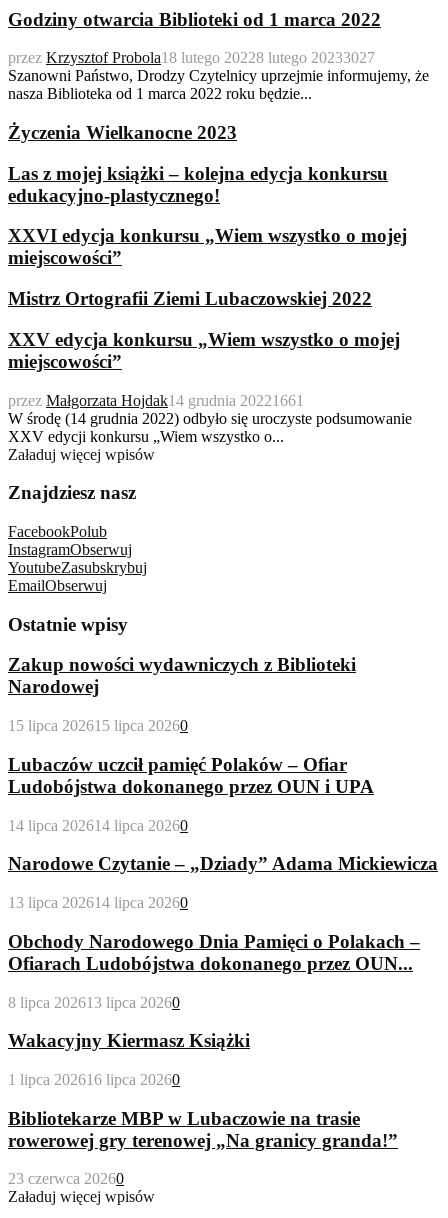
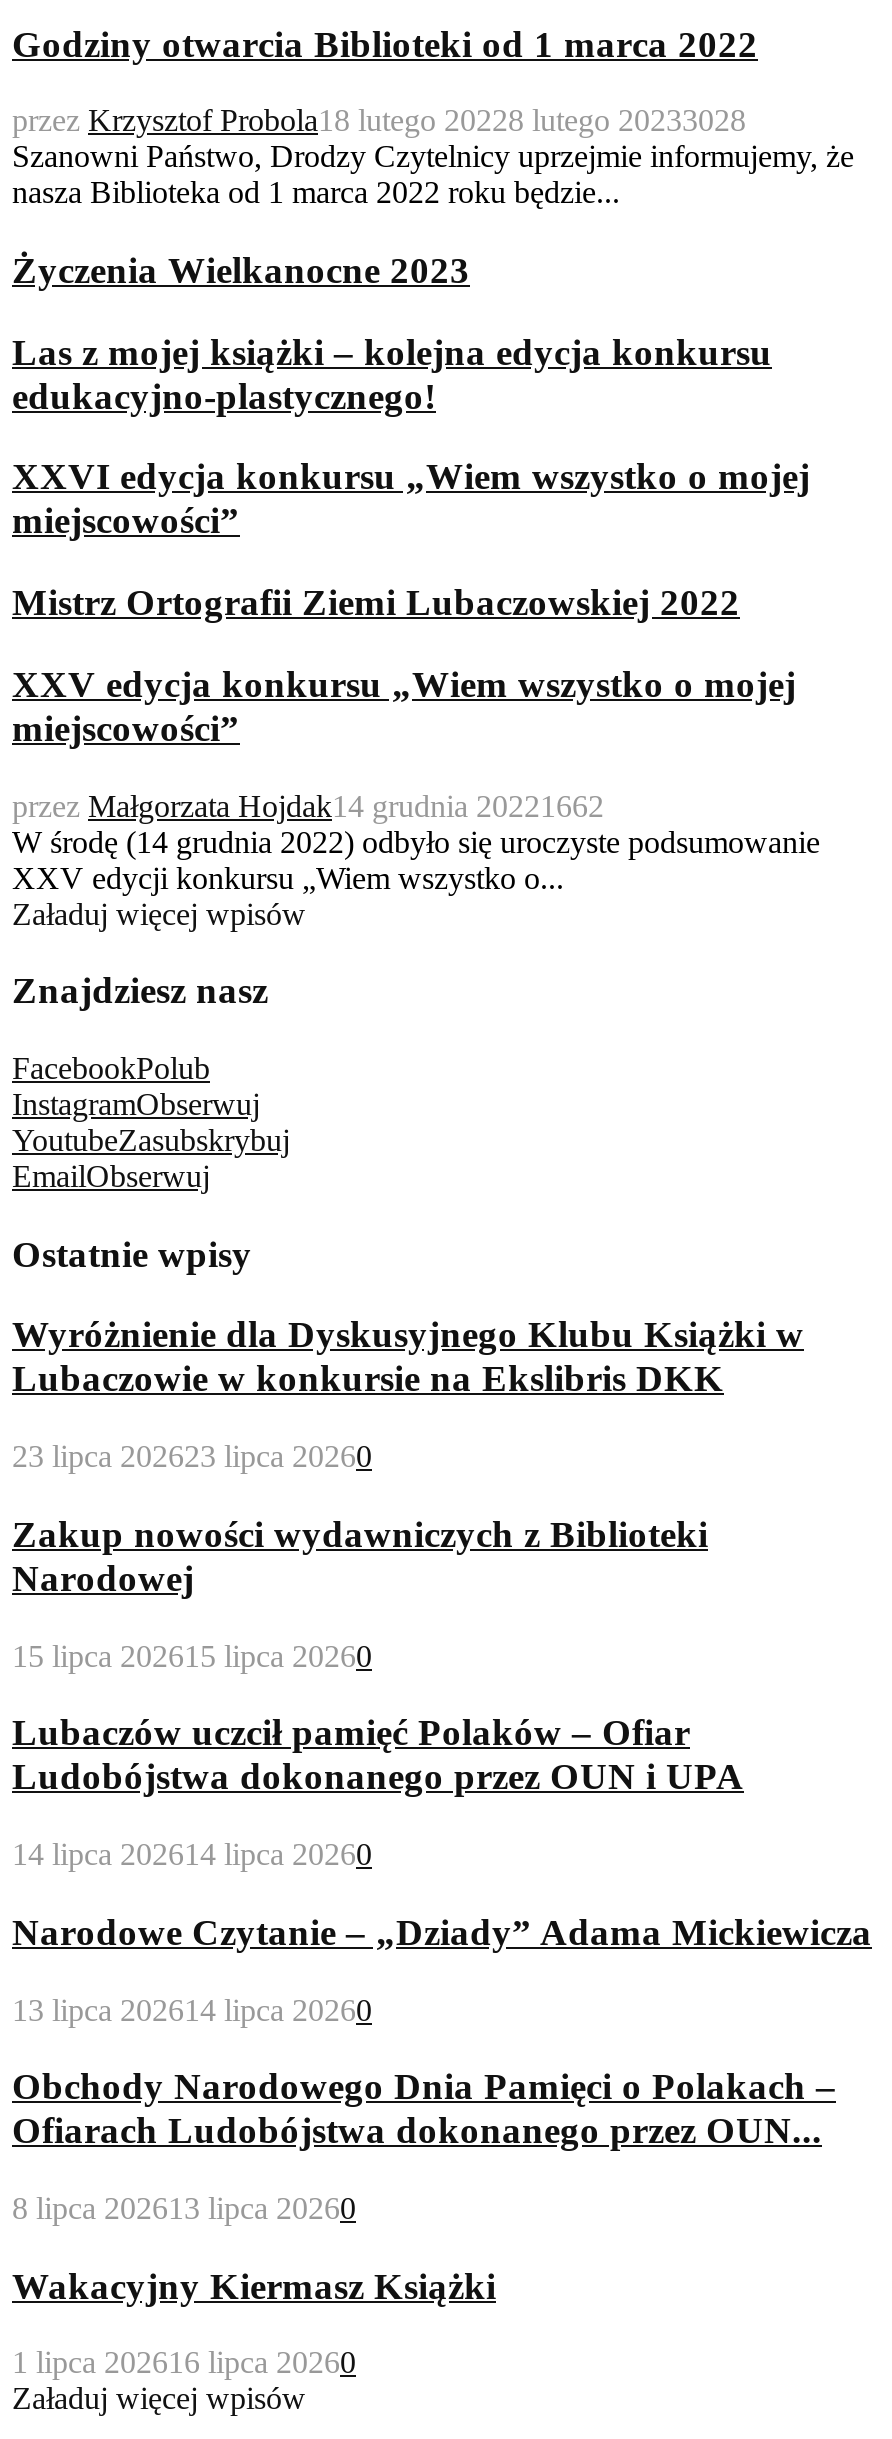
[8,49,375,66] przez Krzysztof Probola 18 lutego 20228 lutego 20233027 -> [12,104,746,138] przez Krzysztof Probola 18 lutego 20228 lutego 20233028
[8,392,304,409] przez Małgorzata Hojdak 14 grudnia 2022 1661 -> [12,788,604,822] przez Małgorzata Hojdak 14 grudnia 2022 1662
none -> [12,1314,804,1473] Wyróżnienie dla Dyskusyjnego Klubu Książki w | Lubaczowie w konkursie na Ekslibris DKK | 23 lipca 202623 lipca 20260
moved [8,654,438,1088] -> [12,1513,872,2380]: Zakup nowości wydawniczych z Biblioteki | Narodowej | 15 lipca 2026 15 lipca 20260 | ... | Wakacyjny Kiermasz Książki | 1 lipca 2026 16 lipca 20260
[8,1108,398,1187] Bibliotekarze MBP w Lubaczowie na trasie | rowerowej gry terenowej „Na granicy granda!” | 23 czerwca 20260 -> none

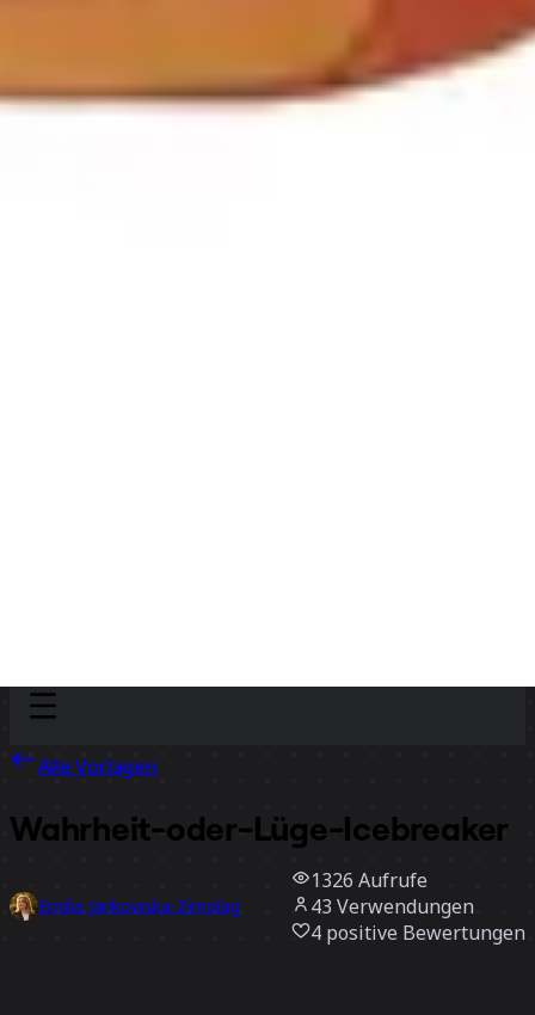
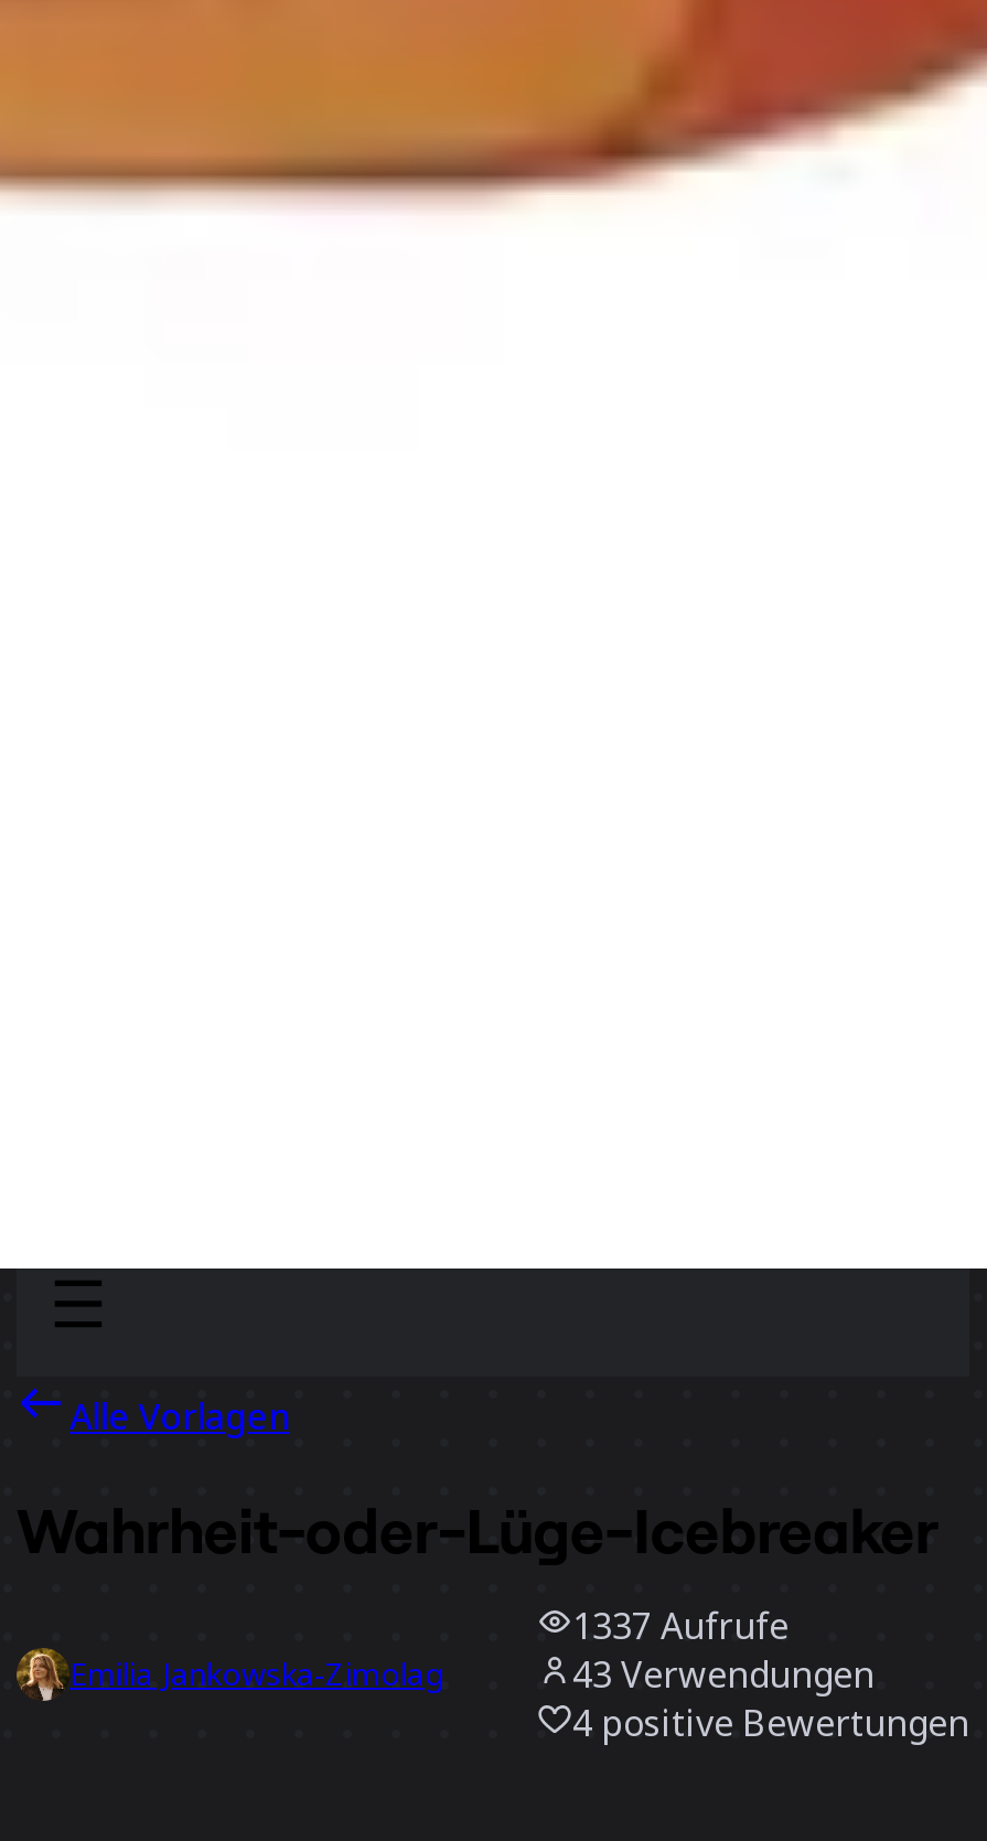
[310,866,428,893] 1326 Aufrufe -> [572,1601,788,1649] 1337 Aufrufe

◆ Problem statement ◆
Transcribe the listing word for word, but keep its pictures out of the copy.

◆ Answer to the exercise ◆
[8,49,375,66] przez Krzysztof Probola 18 lutego 20228 lutego 20233027 -> [12,104,746,138] przez Krzysztof Probola 18 lutego 20228 lutego 20233028
[8,392,304,409] przez Małgorzata Hojdak 14 grudnia 2022 1661 -> [12,788,604,822] przez Małgorzata Hojdak 14 grudnia 2022 1662
none -> [12,1314,804,1473] Wyróżnienie dla Dyskusyjnego Klubu Książki w | Lubaczowie w konkursie na Ekslibris DKK | 23 lipca 202623 lipca 20260
moved [8,654,438,1088] -> [12,1513,872,2380]: Zakup nowości wydawniczych z Biblioteki | Narodowej | 15 lipca 2026 15 lipca 20260 | ... | Wakacyjny Kiermasz Książki | 1 lipca 2026 16 lipca 20260
[8,1108,398,1187] Bibliotekarze MBP w Lubaczowie na trasie | rowerowej gry terenowej „Na granicy granda!” | 23 czerwca 20260 -> none

[310,866,428,893] 1326 Aufrufe -> [572,1601,788,1649] 1337 Aufrufe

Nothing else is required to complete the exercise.